Huawei-style chip stacking: China’s bid to challenge Nvidia’s GPU supremacy

As global tensions over semiconductor supply continue, Huawei along with the broader Chinese chip industry is leaning increasingly on “chip stacking” and near-memory computing to narrow the performance gap with Nvidia’s latest GPUs.

What is “chip stacking” and why it matters

This integration sometimes combined with clever architecture and “near-memory computing” can significantly boost bandwidth, reduce latency, and improve efficiency in AI workloads.

According to a leading Chinese semiconductor expert, such configurations could rival 4 nm-class GPUs from Nvidia while cutting costs and power consumption.

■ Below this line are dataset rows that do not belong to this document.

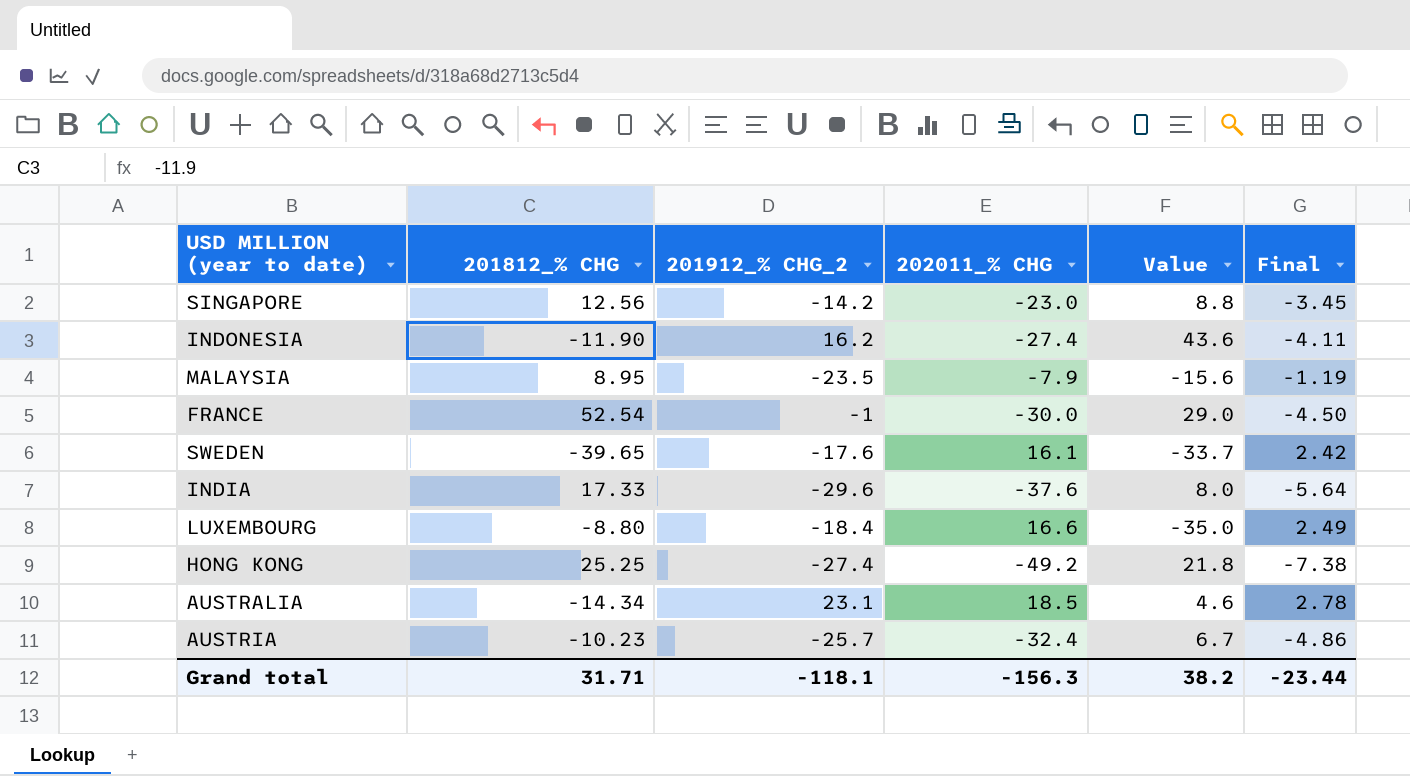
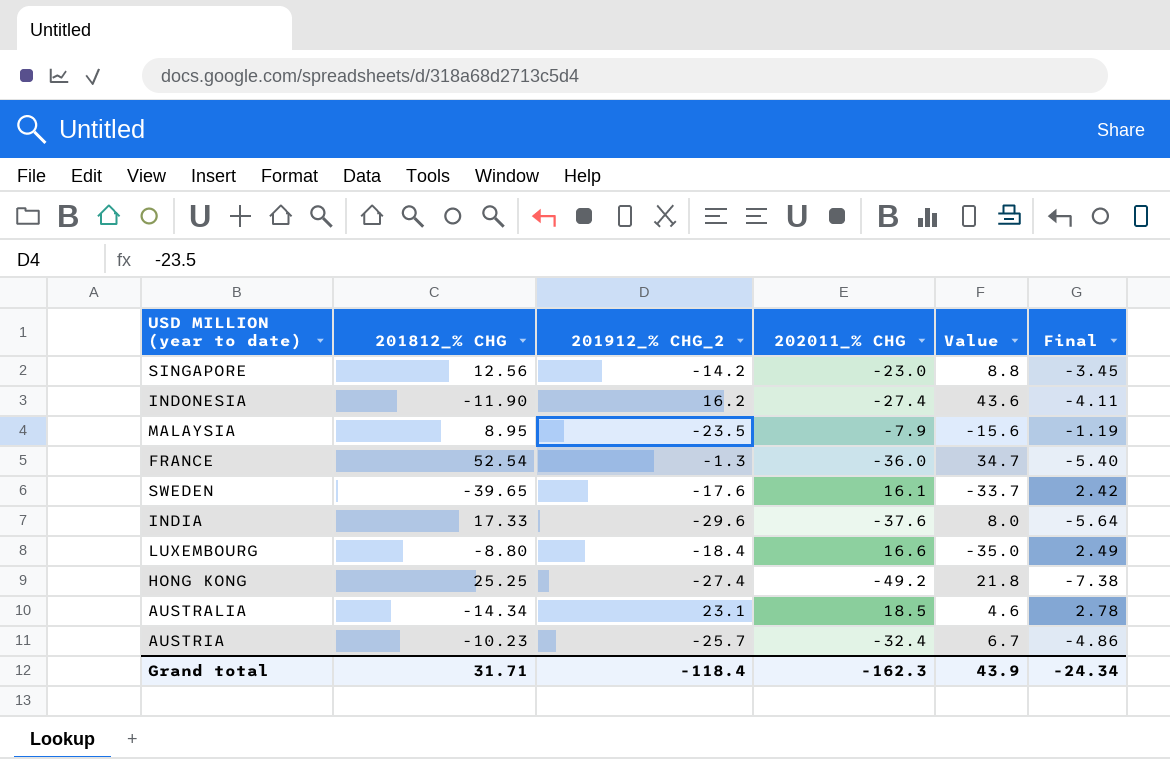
FRANCE | 201912_% CHG_2: -1 -> -1.3
FRANCE | 202011_% CHG: -30.0 -> -36.0
FRANCE | Value: 29.0 -> 34.7
FRANCE | Final: -4.50 -> -5.40
Grand total | 201912_% CHG_2: -118.1 -> -118.4
Grand total | 202011_% CHG: -156.3 -> -162.3
Grand total | Value: 38.2 -> 43.9
Grand total | Final: -23.44 -> -24.34

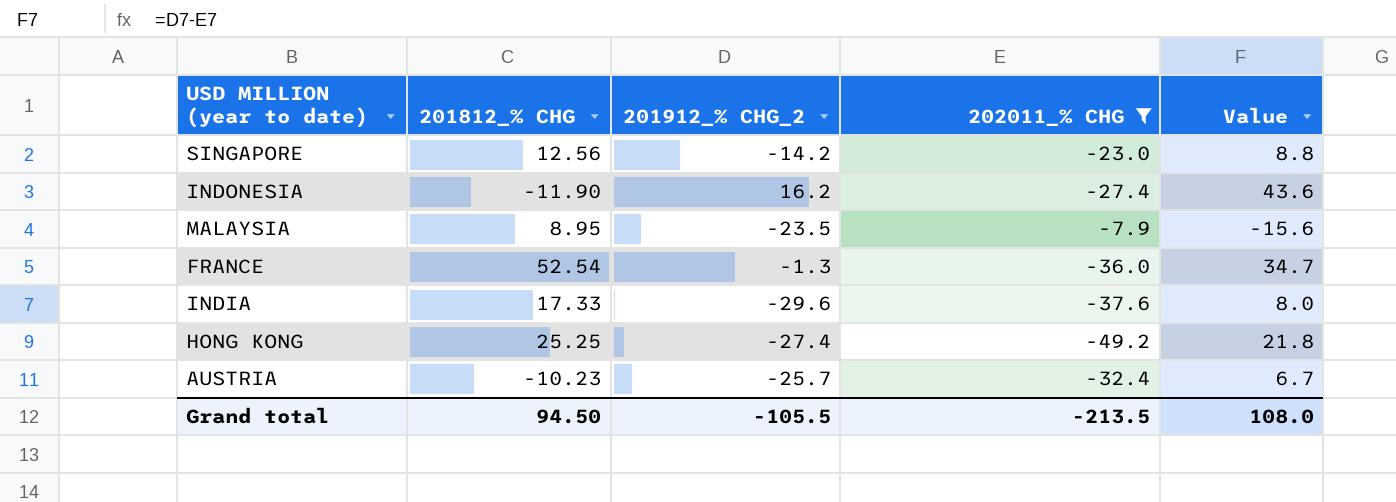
filter: none -> 202011_% CHG <= -7.9
column Final | formula: [202011_% CHG] * 0.15 -> none
Grand total | 201812_% CHG: 31.71 -> 94.50
Grand total | 201912_% CHG_2: -118.4 -> -105.5
Grand total | 202011_% CHG: -162.3 -> -213.5
Grand total | Value: 43.9 -> 108.0

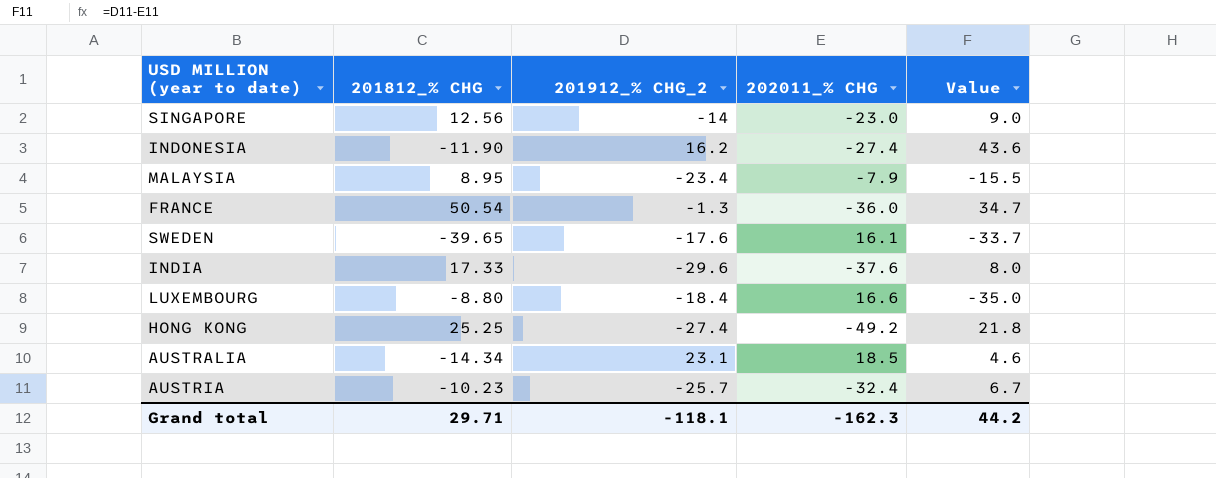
filter: 202011_% CHG <= -7.9 -> none
SINGAPORE | 201912_% CHG_2: -14.2 -> -14
SINGAPORE | Value: 8.8 -> 9.0
MALAYSIA | 201912_% CHG_2: -23.5 -> -23.4
MALAYSIA | Value: -15.6 -> -15.5
FRANCE | 201812_% CHG: 52.54 -> 50.54
Grand total | 201812_% CHG: 94.50 -> 29.71
Grand total | 201912_% CHG_2: -105.5 -> -118.1
Grand total | 202011_% CHG: -213.5 -> -162.3
Grand total | Value: 108.0 -> 44.2

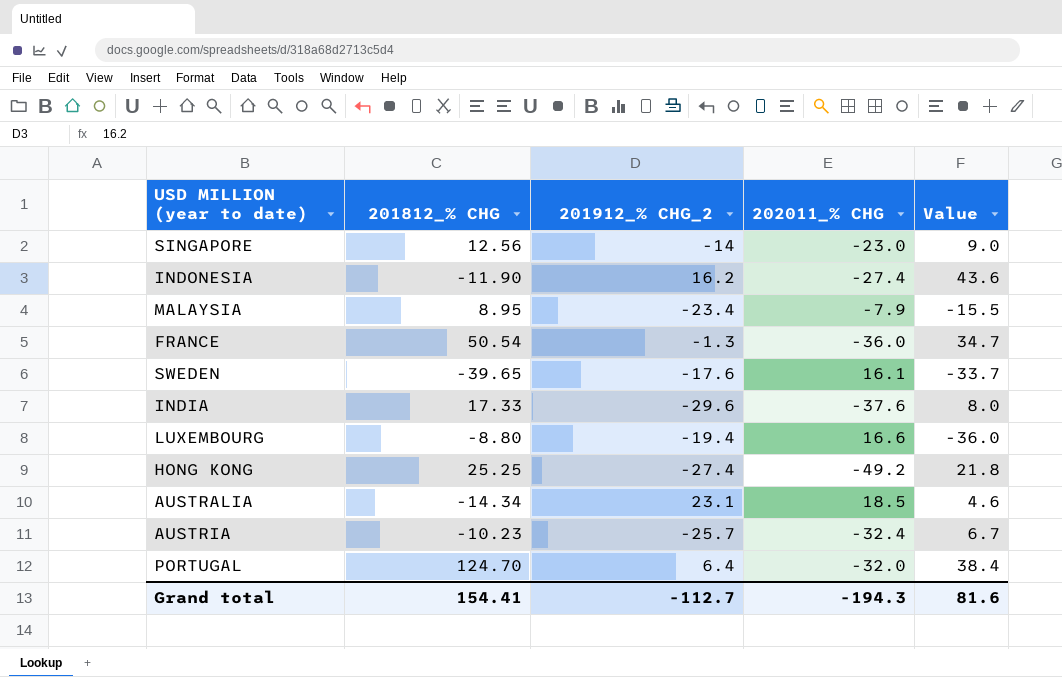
LUXEMBOURG | 201912_% CHG_2: -18.4 -> -19.4
LUXEMBOURG | Value: -35.0 -> -36.0
row PORTUGAL: none -> 124.70 | 6.4 | -32.0 | 38.4
Grand total | 201812_% CHG: 29.71 -> 154.41
Grand total | 201912_% CHG_2: -118.1 -> -112.7
Grand total | 202011_% CHG: -162.3 -> -194.3
Grand total | Value: 44.2 -> 81.6

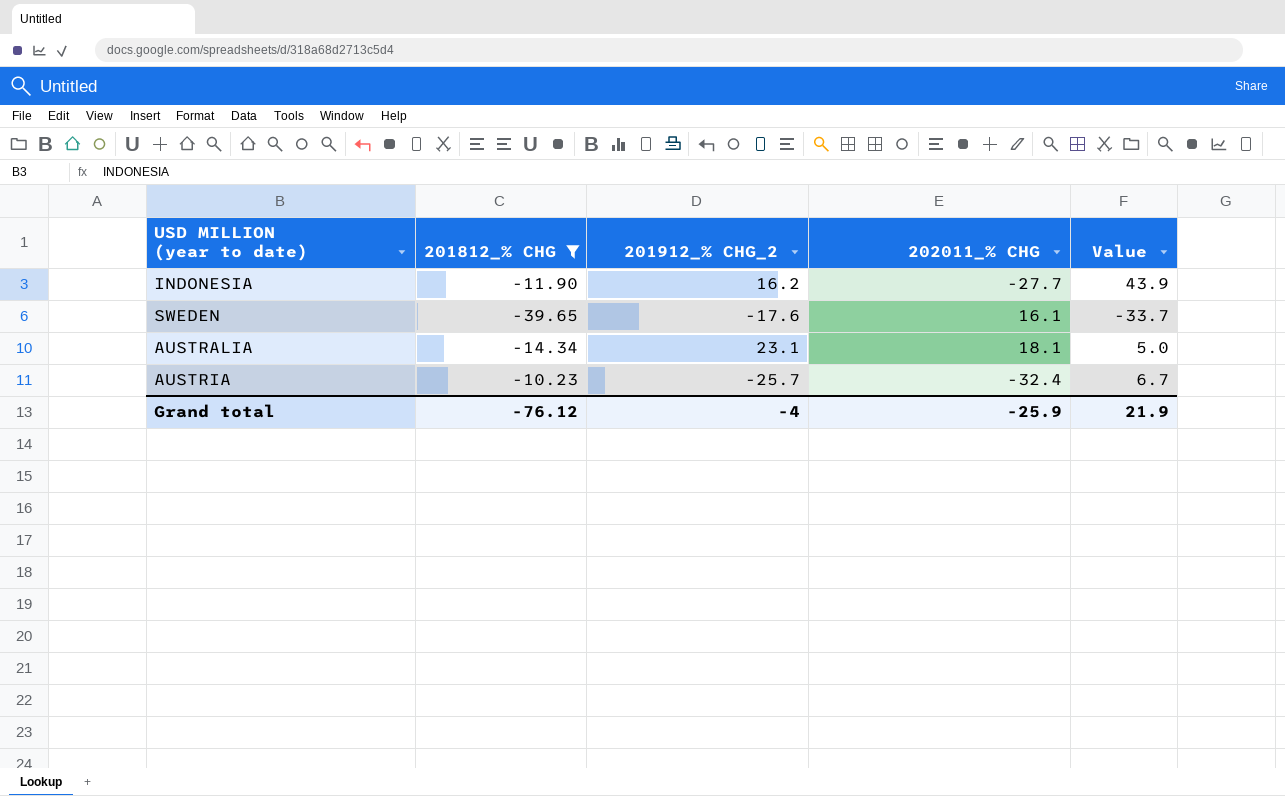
filter: none -> 201812_% CHG <= -10.23
INDONESIA | 202011_% CHG: -27.4 -> -27.7
INDONESIA | Value: 43.6 -> 43.9
AUSTRALIA | 202011_% CHG: 18.5 -> 18.1
AUSTRALIA | Value: 4.6 -> 5.0
Grand total | 201812_% CHG: 154.41 -> -76.12
Grand total | 201912_% CHG_2: -112.7 -> -4
Grand total | 202011_% CHG: -194.3 -> -25.9
Grand total | Value: 81.6 -> 21.9

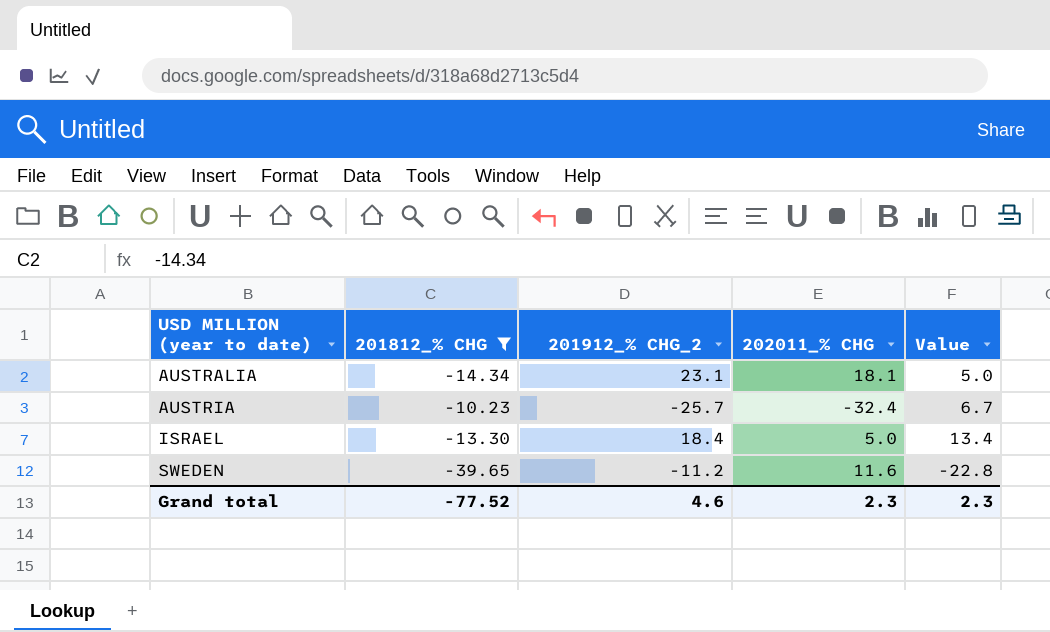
row order: none -> USD MILLION (year to date) ascending
row INDONESIA: -11.90 | 16.2 | -27.7 | 43.9 -> none
row ISRAEL: none -> -13.30 | 18.4 | 5.0 | 13.4
SWEDEN | 201912_% CHG_2: -17.6 -> -11.2
SWEDEN | 202011_% CHG: 16.1 -> 11.6
SWEDEN | Value: -33.7 -> -22.8
Grand total | 201812_% CHG: -76.12 -> -77.52
Grand total | 201912_% CHG_2: -4 -> 4.6
Grand total | 202011_% CHG: -25.9 -> 2.3
Grand total | Value: 21.9 -> 2.3

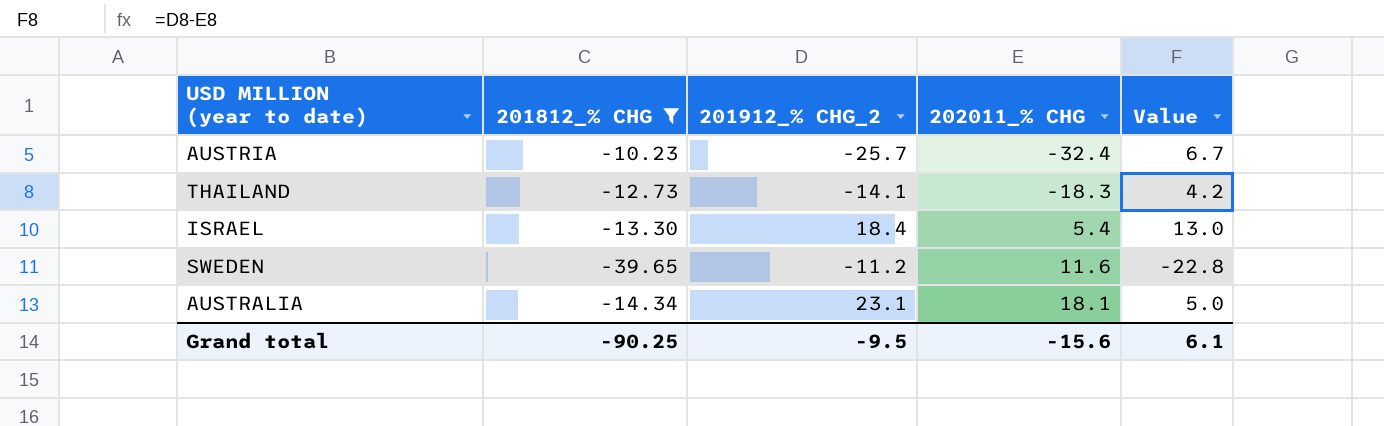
row order: USD MILLION (year to date) ascending -> 202011_% CHG ascending
row THAILAND: none -> -12.73 | -14.1 | -18.3 | 4.2
ISRAEL | 202011_% CHG: 5.0 -> 5.4
ISRAEL | Value: 13.4 -> 13.0
Grand total | 201812_% CHG: -77.52 -> -90.25
Grand total | 201912_% CHG_2: 4.6 -> -9.5
Grand total | 202011_% CHG: 2.3 -> -15.6
Grand total | Value: 2.3 -> 6.1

How Huawei is putting the theory into practice

Huawei’s recently unveiled AI-hardware infrastructure notably the CloudMatrix 384 and its broader “supernode /supercluster” strategy is built around this idea. The system combines large numbers of Huawei’s own AI chips (Ascend line) into huge clustered systems interconnected via high-speed networking and optimized software.

For example, although a single Ascend chip may not match Nvidia’s top GPUs in efficiency or raw per-chip power, hundreds of them working in concert along with stacked memory and optimized interconnects allow Huawei’s infrastructure to deliver hundreds of petaflops of compute performance.

Why China sees this as a strategic necessity

With U.S. export controls limiting China’s access to the latest lithography and chip-manufacturing gear, direct head-to-head competition at the “node level” (i.e. 3 nm or 2 nm chips) has become unviable.

Stacking and clustering older-node chips gives Huawei and Chinese firms a path to “catch up” without needing the newest process technologies. It also supports the country’s push for self-reliance in AI and semiconductor supply, reducing dependency on foreign GPU imports.